Eligibility Criteria
Ages Eligible for Study
65 years and older (Older Adult)
Accepts Healthy Volunteers
No
Genders Eligible for Study
All
Sampling Method
Probability Sample
Study Population
165 hospitalized older adults at Mount Nittany Medical Center, age 65 and older with Dementia.
Description
Inclusion Criteria:
- Persons with dementia were included if they: a) were on one of the selected medical-surgical units and age 65 years or older; b) spoke English; c) were hospitalized less than 24 hours; and d) met the criteria for dementia.
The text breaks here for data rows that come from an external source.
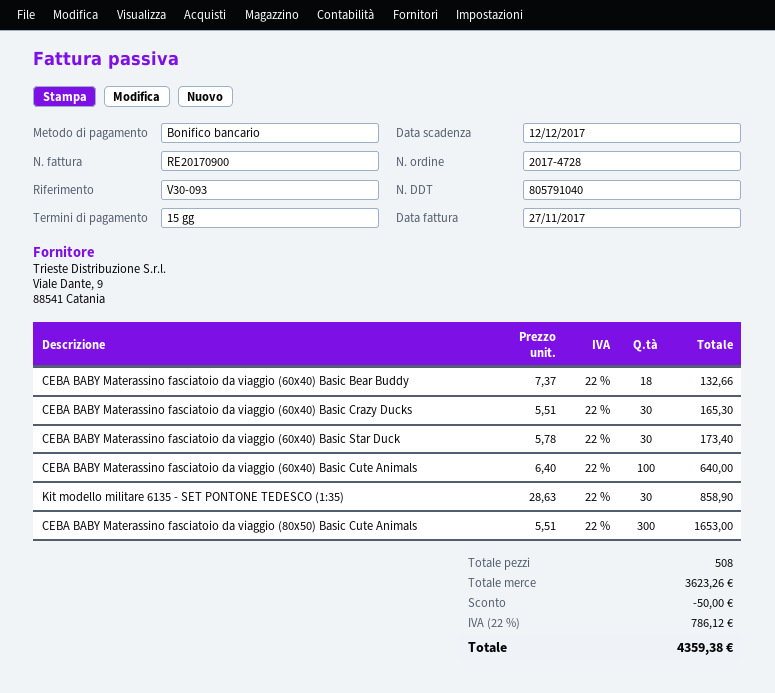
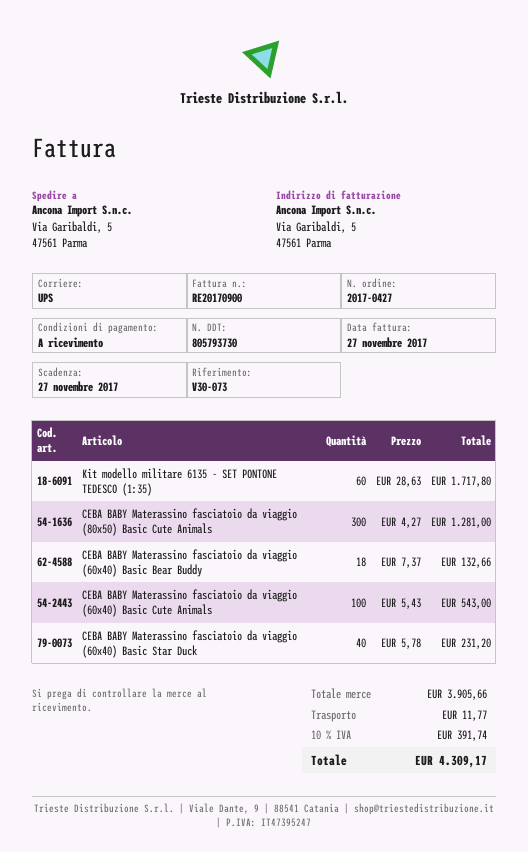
order number: 2017-4728 -> 2017-0427
delivery note number: 805791040 -> 805793730
payment terms: 15 days -> on receipt
due date: 2017-12-12 -> 2017-11-27
reference: V30-093 -> V30-073
CEBA BABY Materassino fasciatoio da viaggio (60x40) Basic Crazy Ducks: 30 x 5.51 = 165.30 -> none
CEBA BABY Materassino fasciatoio da viaggio (60x40) Basic Star Duck: 30 x 5.78 = 173.40 -> 40 x 5.78 = 231.20
CEBA BABY Materassino fasciatoio da viaggio (60x40) Basic Cute Animals: 100 x 6.40 = 640.00 -> 100 x 5.43 = 543.00
Kit modello militare 6135 - SET PONTONE TEDESCO (1:35): 30 x 28.63 = 858.90 -> 60 x 28.63 = 1717.80
CEBA BABY Materassino fasciatoio da viaggio (80x50) Basic Cute Animals: 300 x 5.51 = 1653.00 -> 300 x 4.27 = 1281.00
subtotal: 3623.26 -> 3905.66
discount: 50.00 -> none
shipping: none -> 11.77
tax: 22% = 786.12 -> 10% = 391.74
total: 4359.38 -> 4309.17

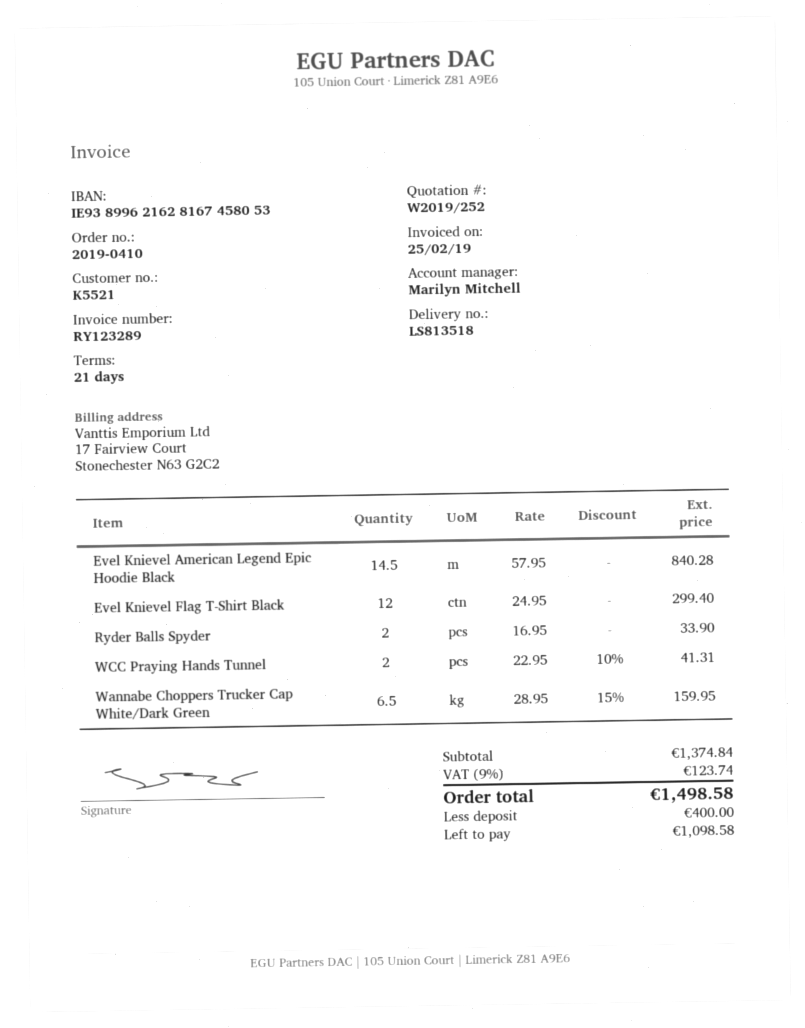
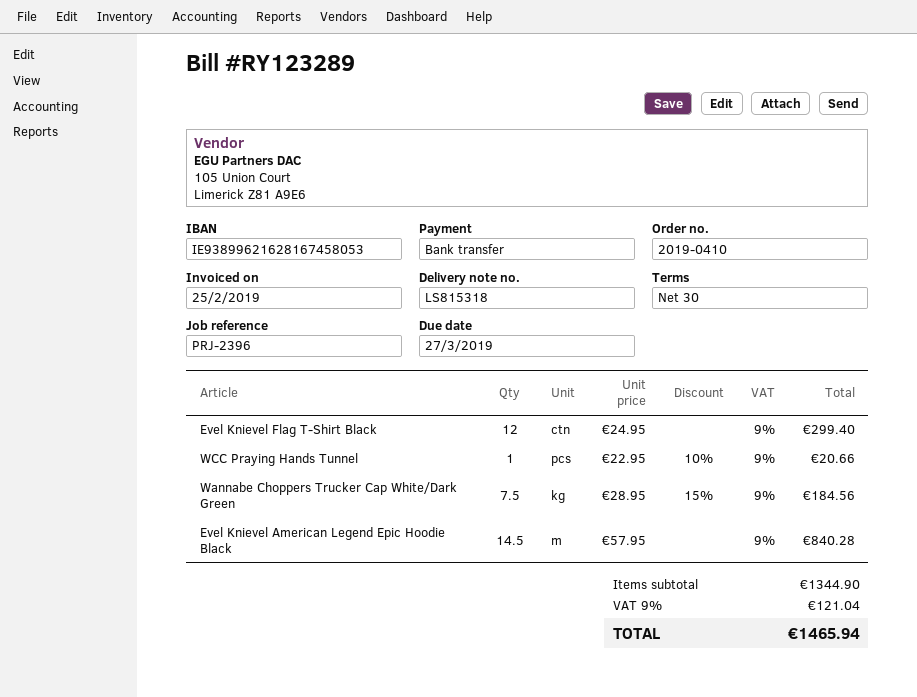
delivery note number: LS813518 -> LS815318
payment terms: 21 days -> 30 days
Ryder Balls Spyder: 2 x 16.95 = 33.90 -> none
WCC Praying Hands Tunnel: 2 x 22.95 - 10% = 41.31 -> 1 x 22.95 - 10% = 20.66
Wannabe Choppers Trucker Cap White/Dark Green: 6.5 x 28.95 - 15% = 159.95 -> 7.5 x 28.95 - 15% = 184.56
subtotal: 1374.84 -> 1344.90
tax: 9% = 123.74 -> 9% = 121.04
total: 1498.58 -> 1465.94

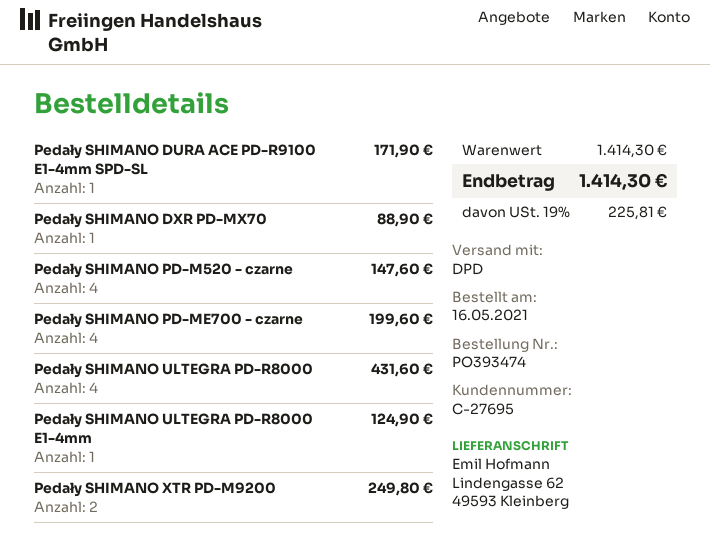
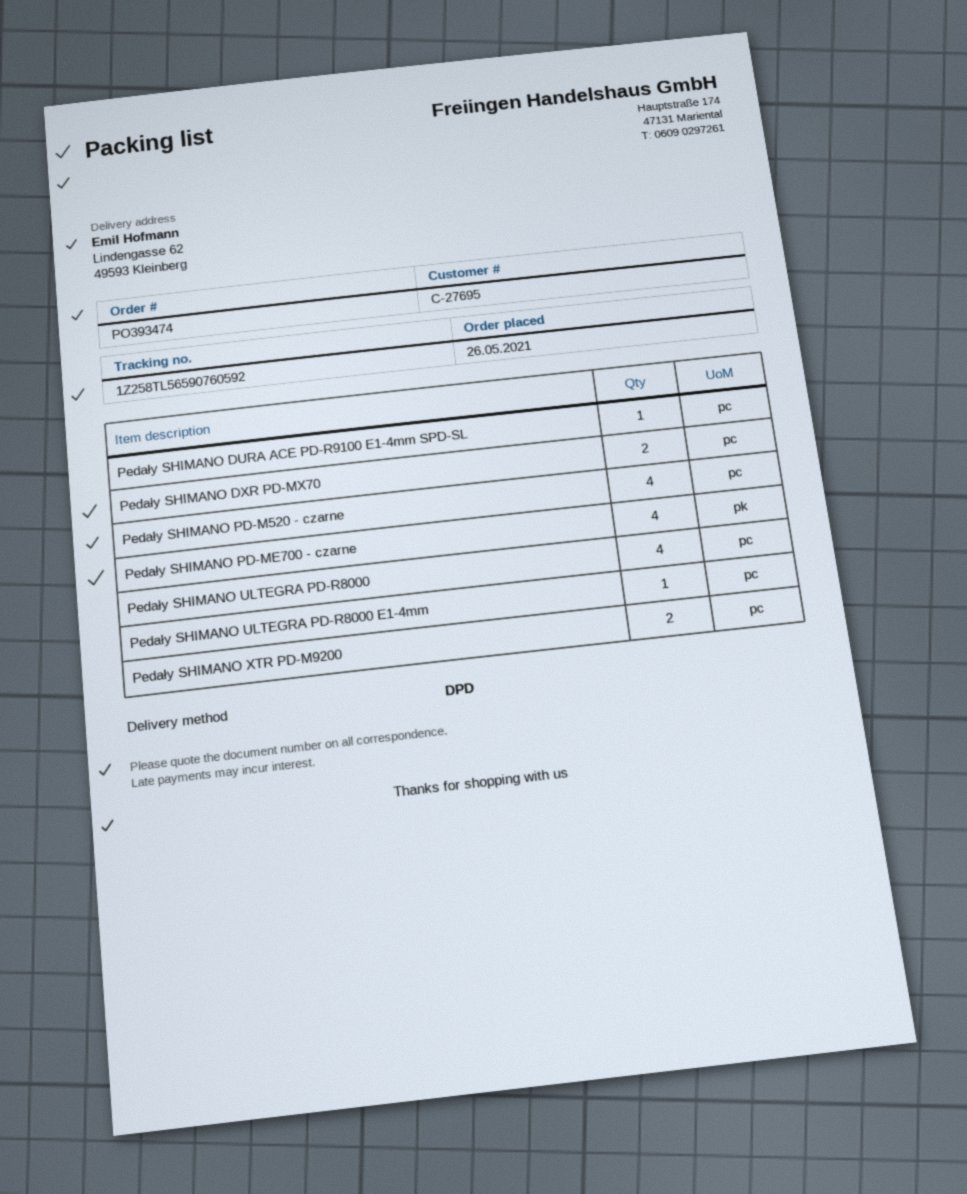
order date: 2021-05-16 -> 2021-05-26
Pedały SHIMANO DXR PD-MX70: 1 -> 2

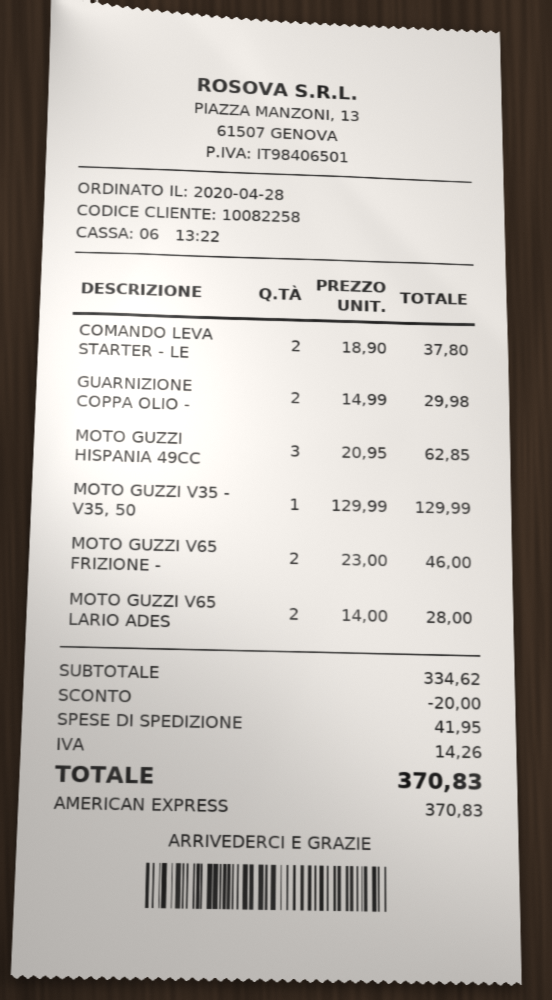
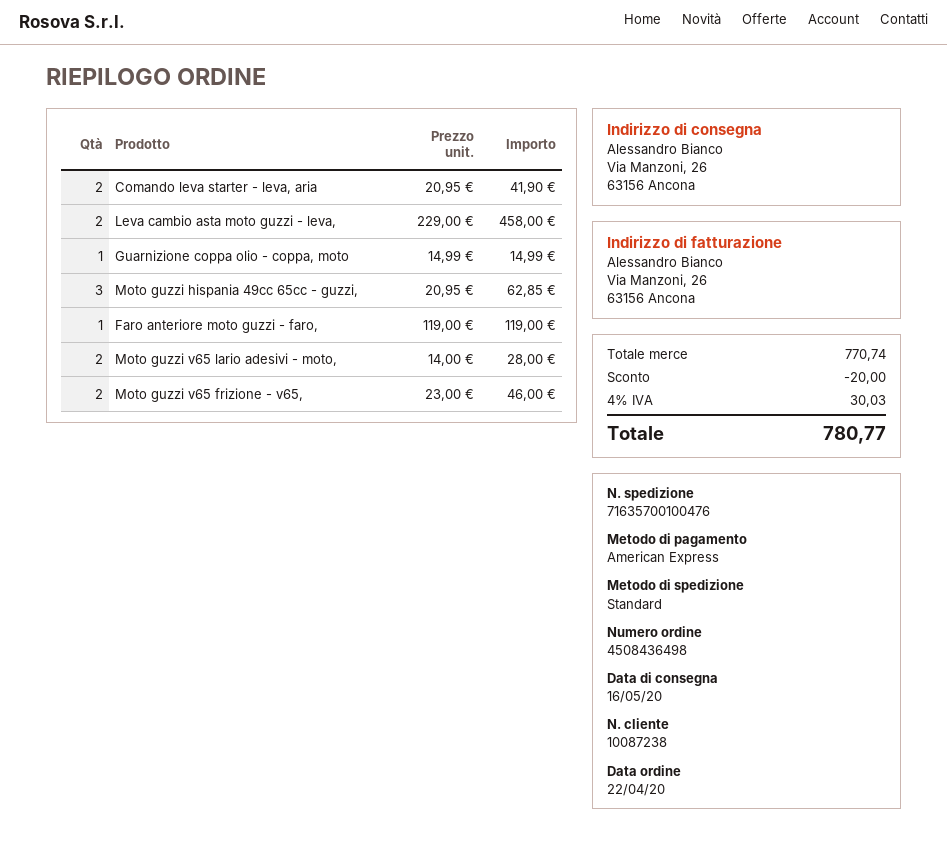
order date: 2020-04-28 -> 2020-04-22
customer number: 10082258 -> 10087238
COMANDO LEVA STARTER - LE: 2 x 18.90 = 37.80 -> 2 x 20.95 = 41.90
GUARNIZIONE COPPA OLIO -: 2 x 14.99 = 29.98 -> 1 x 14.99 = 14.99
MOTO GUZZI V35 - V35, 50: 1 x 129.99 = 129.99 -> none
Leva cambio asta moto guzzi - leva,: none -> 2 x 229.00 = 458.00
Faro anteriore moto guzzi - faro,: none -> 1 x 119.00 = 119.00
subtotal: 334.62 -> 770.74
shipping: 41.95 -> none
tax: 14.26 -> 30.03
total: 370.83 -> 780.77

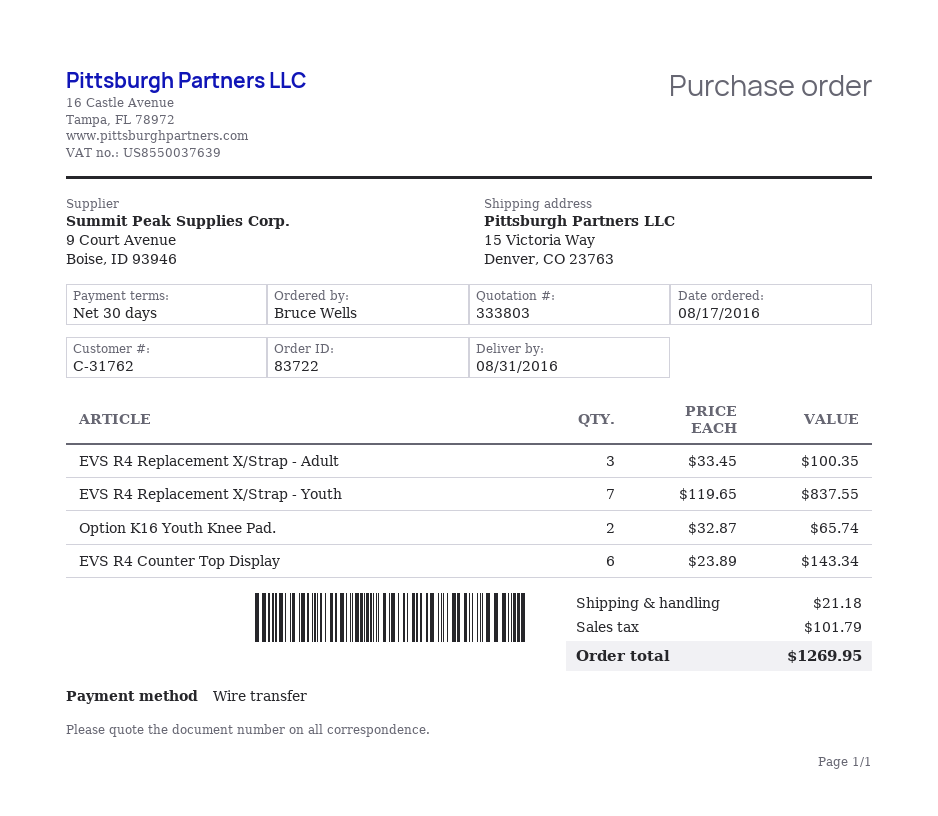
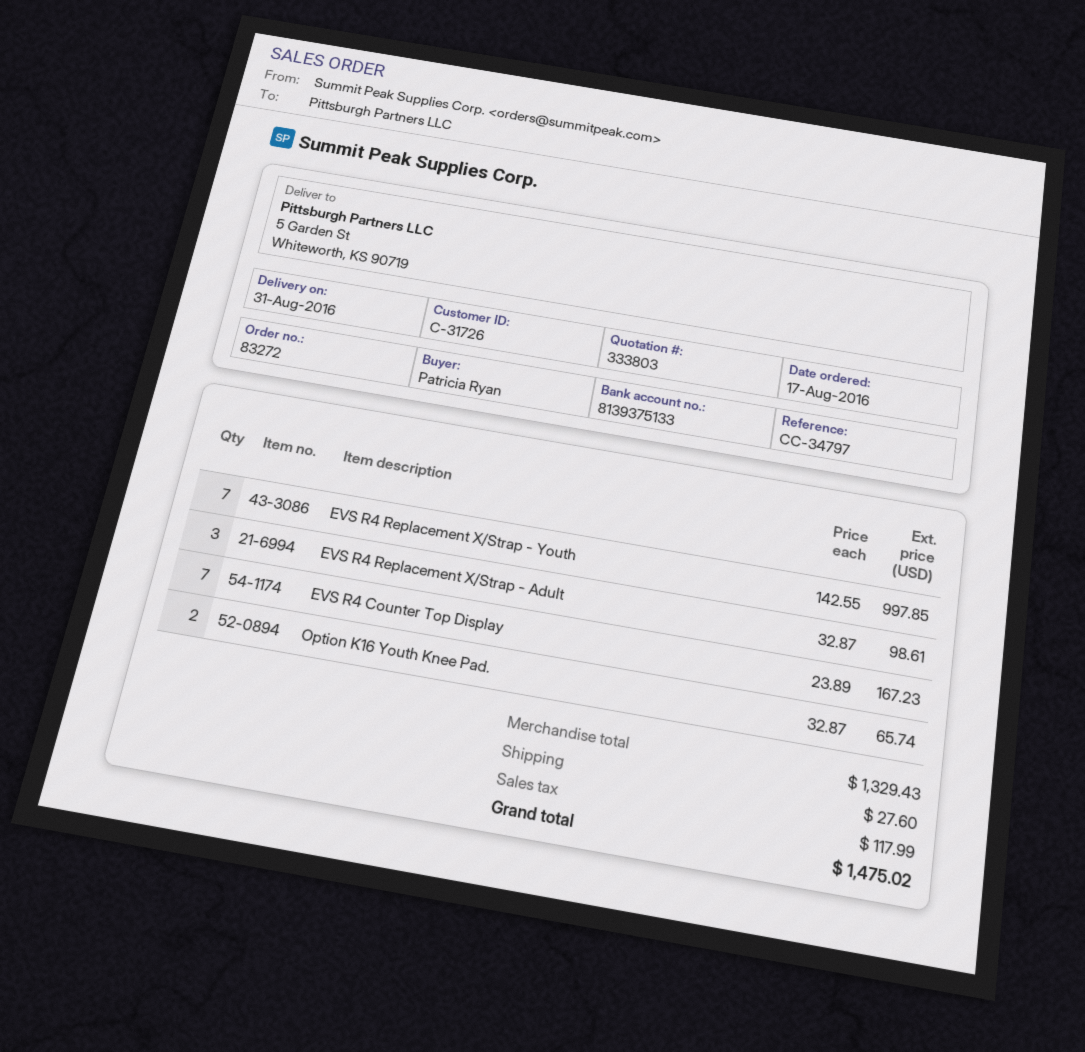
order number: 83722 -> 83272
customer number: C-31762 -> C-31726
ordered by: Bruce Wells -> Patricia Ryan
ship to: 15 Victoria Way, Denver, CO 23763 -> 5 Garden St, Whiteworth, KS 90719
EVS R4 Replacement X/Strap - Adult: 3 x 33.45 = 100.35 -> 3 x 32.87 = 98.61
EVS R4 Replacement X/Strap - Youth: 7 x 119.65 = 837.55 -> 7 x 142.55 = 997.85
EVS R4 Counter Top Display: 6 x 23.89 = 143.34 -> 7 x 23.89 = 167.23
shipping: 21.18 -> 27.60
tax: 101.79 -> 117.99
total: 1269.95 -> 1475.02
This study included minorities and women.
Exclusion Criteria:
- Persons with dementia were excluded if they: a) had any significant neurological or neurosurgical disease associated with cognitive impairment other than dementia (due to confounding with dementia or DSD), such as parkinson's disease, Huntington's disease, normal pressure hydrocephalus, seizure disorder, subdural hematoma, head trauma or any other known structural brain abnormalities; b) were nonverbal and unable to communicate due to sever dementia (MMSE=0), aphasia, intubation, or terminal illness (since interviews were required for the study); or c) had no family or caregivers to interview (since proxy interviews were required for the study). This study did not exclude persons with pre-existing delirium. In addition, subjects were not excluded on the basis of race or gender.
Study Plan
This section provides details of the study plan, including how the study is designed and what the study is measuring.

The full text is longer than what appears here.